I assume these tests were normally conducted by employers to evaluate employees and judge how suitable they might be for senior level positions. Managers. Leaders. Supervisors.
What Carolyn Bate did was apply these tests to a number of students. First she measured their IQs. Then she had them answer a number of questions the answers to which will help assess whether the person is capable of empathy or other normal feelings of compassion or kindness. After collecting this information, Carolyn had the subjects go through a different test utilizing Galvanic Skin Response– a lie-detector, really– to measure responses to a series of pictures which are intended to evoke feelings of empathy and compassion.
Carolyn found that the GSR responses among her participants were much as she would have predicted – except for the fact that it was only those with lower levels of intelligence who displayed the expected levels of excitement.
In other words, smart people were able to fool the lie-detector. I mean, the Galvanic Skin Response machine. They were able to fake the right emotional responses.
Like Generals and politicians and hedge-fund managers and brokers and bankers and investors and General Motors executives and arms manufacturers and football players and so on and on and on.

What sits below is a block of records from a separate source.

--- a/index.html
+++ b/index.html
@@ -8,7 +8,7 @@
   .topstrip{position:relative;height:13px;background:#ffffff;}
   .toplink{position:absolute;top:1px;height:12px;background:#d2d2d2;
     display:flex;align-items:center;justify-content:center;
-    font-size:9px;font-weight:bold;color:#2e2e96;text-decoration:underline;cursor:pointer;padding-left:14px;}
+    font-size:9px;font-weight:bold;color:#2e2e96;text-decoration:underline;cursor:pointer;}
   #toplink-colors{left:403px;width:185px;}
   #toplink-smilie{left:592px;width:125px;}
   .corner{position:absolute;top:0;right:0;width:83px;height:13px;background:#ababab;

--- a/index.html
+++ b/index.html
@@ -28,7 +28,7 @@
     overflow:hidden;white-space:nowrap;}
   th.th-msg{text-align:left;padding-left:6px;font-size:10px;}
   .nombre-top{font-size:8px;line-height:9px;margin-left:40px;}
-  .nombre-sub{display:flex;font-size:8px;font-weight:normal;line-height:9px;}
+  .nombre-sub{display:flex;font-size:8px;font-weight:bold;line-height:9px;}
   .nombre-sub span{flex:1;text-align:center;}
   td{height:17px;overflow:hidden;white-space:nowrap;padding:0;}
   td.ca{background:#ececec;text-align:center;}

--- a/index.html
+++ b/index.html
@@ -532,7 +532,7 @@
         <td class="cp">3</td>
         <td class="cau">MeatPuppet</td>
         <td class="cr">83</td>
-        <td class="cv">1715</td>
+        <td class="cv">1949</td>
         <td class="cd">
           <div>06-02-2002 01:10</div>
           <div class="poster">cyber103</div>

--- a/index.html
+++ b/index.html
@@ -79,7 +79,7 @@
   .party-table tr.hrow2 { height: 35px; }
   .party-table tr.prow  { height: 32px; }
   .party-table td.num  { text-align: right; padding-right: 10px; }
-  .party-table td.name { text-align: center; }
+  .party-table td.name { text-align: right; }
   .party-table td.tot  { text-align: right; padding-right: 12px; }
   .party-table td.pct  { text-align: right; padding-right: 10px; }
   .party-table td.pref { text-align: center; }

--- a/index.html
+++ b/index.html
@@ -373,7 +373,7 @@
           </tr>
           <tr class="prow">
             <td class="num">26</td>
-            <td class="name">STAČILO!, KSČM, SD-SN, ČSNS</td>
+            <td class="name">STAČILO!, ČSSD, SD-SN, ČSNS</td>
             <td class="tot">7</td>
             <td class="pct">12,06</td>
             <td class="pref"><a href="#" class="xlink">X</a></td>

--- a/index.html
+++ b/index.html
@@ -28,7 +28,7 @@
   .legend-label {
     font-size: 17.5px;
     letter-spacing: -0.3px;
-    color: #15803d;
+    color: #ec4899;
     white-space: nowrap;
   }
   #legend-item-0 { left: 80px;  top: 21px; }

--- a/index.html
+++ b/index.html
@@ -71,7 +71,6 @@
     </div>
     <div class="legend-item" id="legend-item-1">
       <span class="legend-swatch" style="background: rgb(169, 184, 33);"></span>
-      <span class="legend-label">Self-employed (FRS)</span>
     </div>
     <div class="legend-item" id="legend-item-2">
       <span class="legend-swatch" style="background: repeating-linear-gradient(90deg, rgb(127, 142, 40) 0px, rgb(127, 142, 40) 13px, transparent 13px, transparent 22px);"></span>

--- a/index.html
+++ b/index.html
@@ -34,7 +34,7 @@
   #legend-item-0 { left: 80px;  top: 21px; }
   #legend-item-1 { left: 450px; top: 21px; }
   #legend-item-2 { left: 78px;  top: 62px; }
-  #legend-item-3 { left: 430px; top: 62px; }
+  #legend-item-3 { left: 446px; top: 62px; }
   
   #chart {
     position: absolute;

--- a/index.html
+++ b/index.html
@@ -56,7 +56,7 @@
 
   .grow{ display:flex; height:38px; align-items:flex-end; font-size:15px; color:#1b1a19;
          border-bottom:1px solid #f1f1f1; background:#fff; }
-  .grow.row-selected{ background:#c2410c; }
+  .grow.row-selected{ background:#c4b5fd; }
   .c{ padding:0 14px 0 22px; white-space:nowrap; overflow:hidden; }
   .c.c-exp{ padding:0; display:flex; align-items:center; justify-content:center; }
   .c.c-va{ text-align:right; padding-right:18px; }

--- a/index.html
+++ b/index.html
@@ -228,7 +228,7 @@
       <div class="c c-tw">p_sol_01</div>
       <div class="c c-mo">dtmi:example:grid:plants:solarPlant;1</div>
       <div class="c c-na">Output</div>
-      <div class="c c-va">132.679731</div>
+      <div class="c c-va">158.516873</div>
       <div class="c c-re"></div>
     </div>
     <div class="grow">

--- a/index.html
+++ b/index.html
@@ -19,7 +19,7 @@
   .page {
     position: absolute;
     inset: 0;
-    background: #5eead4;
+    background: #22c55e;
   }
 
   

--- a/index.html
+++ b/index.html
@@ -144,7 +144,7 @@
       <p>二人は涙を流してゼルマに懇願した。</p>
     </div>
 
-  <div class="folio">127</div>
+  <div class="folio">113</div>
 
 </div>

This kind of muddies the issue. Do organizations use the Galvanic Skin Response machine to test their employees?
Can it be that most psychology students, until now, have assumed that people filling out their questionnaires simply responded to their queries with uninhibited instinctive honesty?
Oh woeful day! Now they will have to go back over all of their studies and begin to account for the fact that people might have understood what those questions were about and how their responses might be interpreted and whether or not they like those interpretations and whether or not they really like the feeling of revealing their true thoughts to a stranger, even if it’s all supposed to be anonymous and private.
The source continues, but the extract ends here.